Hacia los años noventa, los herederos, incapaces de sostener su mantenimiento, lo abandonaron. El jardín se convirtió en una selva romántica, los vitrales se fracturaron, y los pisos de madera crujían bajo el paso del tiempo. Aun así, algo en su estructura se resistía a desaparecer. Pese a las grietas y los derrumbes, las fachadas se mantenían en pie, como si la piedra hubiera asumido la obstinación de su fundador.

El castillo de Pirque, ya sin dueños, comenzó a despertar la curiosidad de arquitectos, historiadores y viajeros que lo descubrían casi por accidente. Su aura melancólica, envuelta en la bruma de los viñedos, lo convertía en un escenario perfecto para imaginar otras épocas. Aunque nadie lo sabía entonces, esa belleza en ruinas sería el punto de partida para su renacimiento.
Una estructura noble
A comienzos del siglo XXI, el empresario argentino Wenceslao Casares, fascinado por la historia del lugar y por la posibilidad de salvarlo del derrumbe definitivo, decidió comprar el predio junto a un socio chileno, Pablo Bosch. Lo que hallaron fue un desafío monumental: muros fracturados, techos caídos, pisos podridos y una vegetación que había devorado el parque. Sin embargo, bajo ese manto de abandono aún latía una estructura noble, digna de ser rescatada.

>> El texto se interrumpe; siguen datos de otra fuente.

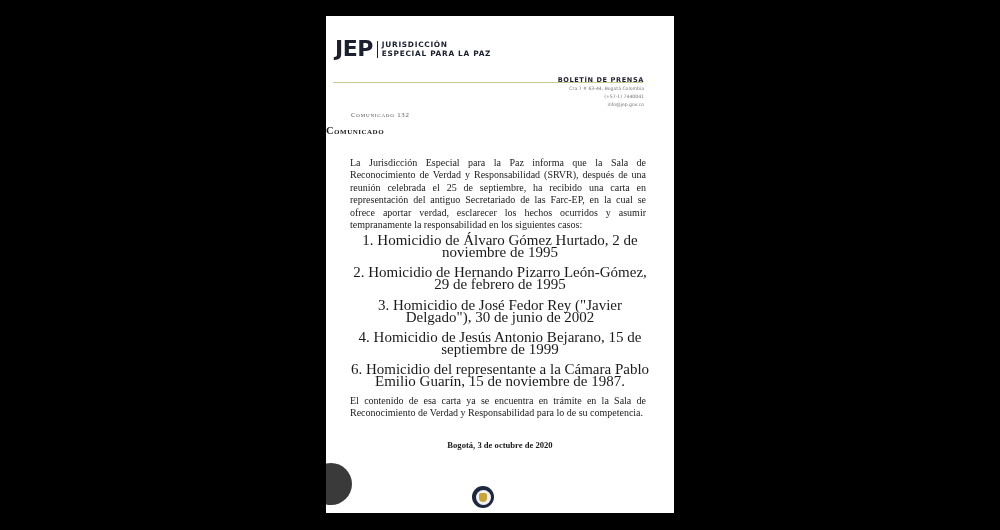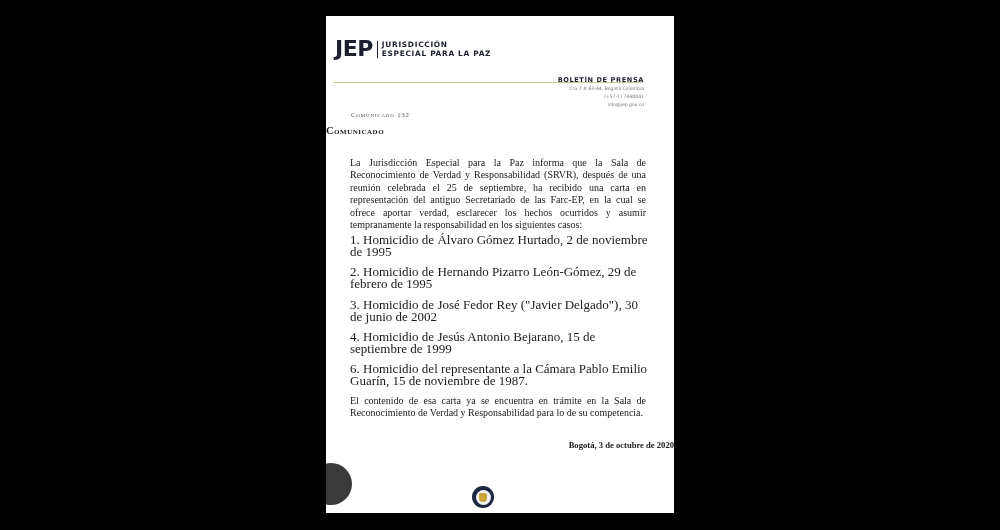"1. Homicidio de Álvaro Gómez" .cases { font-size: 13px -> 15px; text-align: none -> center }
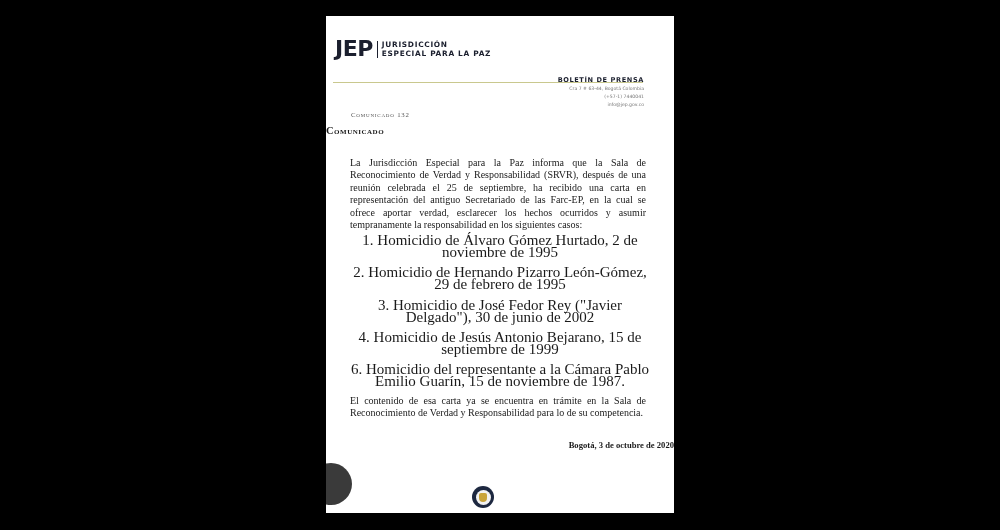"Bogotá, 3 de octubre de" .dateline { text-align: right -> center }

Encargaron la restauración al estudio Teodoro Fernández, cuyos trabajos previos en patrimonio les valieron prestigio internacional. El proceso fue tan complejo como minucioso: se consolidaron cimientos, se reconstruyeron techumbres, y se emplearon técnicas antisísmicas que permitieron preservar la autenticidad sin renunciar a la seguridad. Cada pieza recuperada —desde los vitrales hasta los balaustres de hierro forjado— se restauró con la misma devoción con la que un restaurador limpia un lienzo centenario.

El jardín también revivió. Se replantaron especies originales siguiendo los planos de Renner, se rescataron estanques, fuentes y senderos. El parque volvió a respirar con su equilibrio de orden y naturaleza. Hoy, caminar por él es como recorrer una pintura impresionista: el rumor del agua, el perfume de los rosales, la sombra de los álamos moviéndose al compás del viento.
El castillo, inmerso ahora en el predio del Hotel Las Majadas, se ha transformado en un espacio abierto a quienes buscan conocer su historia. Pero su esencia no está en el turismo ni en la comodidad, sino en la persistencia de la belleza. Es una obra que desafió terremotos, olvidos y épocas.
Cada visitante que cruza su portón siente que entra en un paréntesis del tiempo. Las escaleras aún conservan el brillo de la madera antigua; la torre, su aire de fortaleza romántica; el parque, su calma hipnótica. Tal vez porque en cada piedra todavía resuena aquel pacto fundador: la promesa de que, mientras exista voluntad para crear lo imposible, ninguna alma —ni siquiera la vendida al diablo— se pierde del todo.